The app is an attempt to empower students and parents to knock out examination stress.
It is that time of the year when exam stress takes over. In its efforts to help students and parents cope with anxiety and depression caused due to exams, the Indian Institute of Public Health Gandhinagar (IIPHG), has launched a mobile application titled ‘Conquer Exam, Be a Warrior’. After working in collaboration with the National Mental Health Program, Department of Health and Family Welfare, Government of Gujarat, the developers realized the importance of seeking help from a professional expert, in trying times.
“The app is an attempt to empower students and parents to knock out examination stress,” says Somen Saha, associate professor at IIPHG and principal researcher of the initiative. While the app is currently available in English, there are plans to incorporate Hindi, Gujarati and Marathi language in the future.
Users are encouraged to answer a questionnaire through a tab called ‘dot your apprehension’ to assess the stress levels. Separate components are available for parents and students. “If they are at a higher risk of stress-related problems, the app advises them to seek counseling or dial Jeevan Aastha, which is a toll-free number for professional counseling. Users can access this helpline pan India though it is a Gujarat government initiative,” says Saha, who worked with Deepak Saxena, professor-epidemiologist, Apurva Kumar Pandya, counseling psychologist, and Rutu Trivedi, a clinical psychologist.
“We have conducted sensitization and training workshops with paramilitary forces to understand the patterns of stress. We also sampled students under the National Mental Health Program, and the results were used while working on the app,” says Saha.

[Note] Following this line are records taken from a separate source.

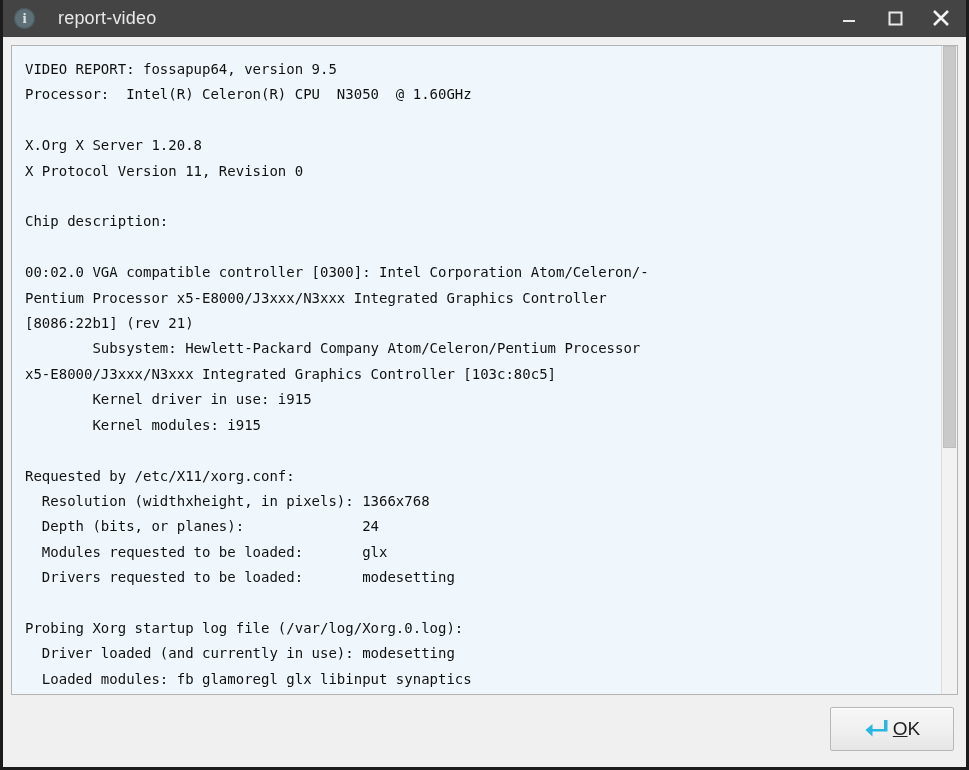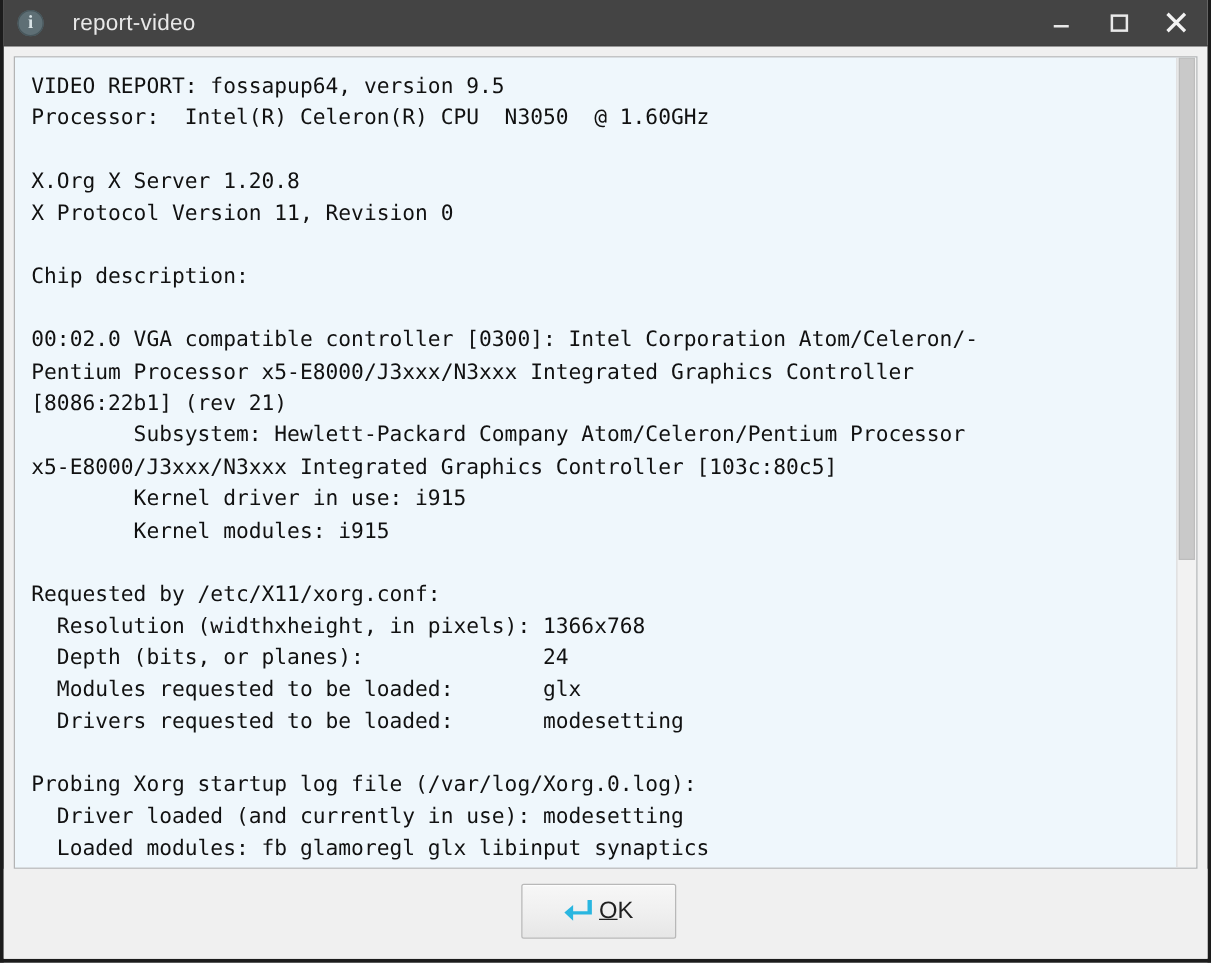--- a/index.html
+++ b/index.html
@@ -104,21 +104,21 @@
   .textview {
     flex: 1 1 auto;
     background: #eff7fc;
     padding: 11px 0 6px 13px;
     box-sizing: border-box;
     overflow: hidden;
   }
   pre.report {
     margin: 0;
     font-family: "DejaVu Sans Mono", "Liberation Mono", monospace;
-    font-size: 17px;
+    font-size: 14px;
     line-height: 25.4px;
     color: #111111;
     white-space: pre;
     letter-spacing: 0px;
   }
 
   
   .scrollbar {
     width: 15px;
     min-width: 15px;
@@ -138,21 +138,21 @@
   }
 
   
   .actionbar {
     height: 72px;
     min-height: 72px;
     box-sizing: border-box;
     background: #f0f0f0;
     display: flex;
     align-items: center;
-    justify-content: center;
+    justify-content: flex-end;
     padding: 0 12px 4px 0;
   }
   .ok-button {
     width: 124px;
     height: 44px;
     box-sizing: border-box;
     background: linear-gradient(to bottom, #f7f7f7 0%, #efefef 55%, #e6e6e6 100%);
     border: 1px solid #b8b8b8;
     border-radius: 2px;
     display: flex;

The app also features the identification of traits such as fear, life satisfaction, and burnout. “It is not just a body of experts doling out exam preparation advice but based more on real-life experiences. For instance, the app reminds students to stay motivated and enables them to share their memorizing tips, write their success stories or a funny school anecdote. Parents can also share tips and personal experiences to help fellow parents to empower them,” Saha says. He clarifies that the app is not a chat platform, but an interactive medium where students can share their stories that are reviewed by a panel of psychologists.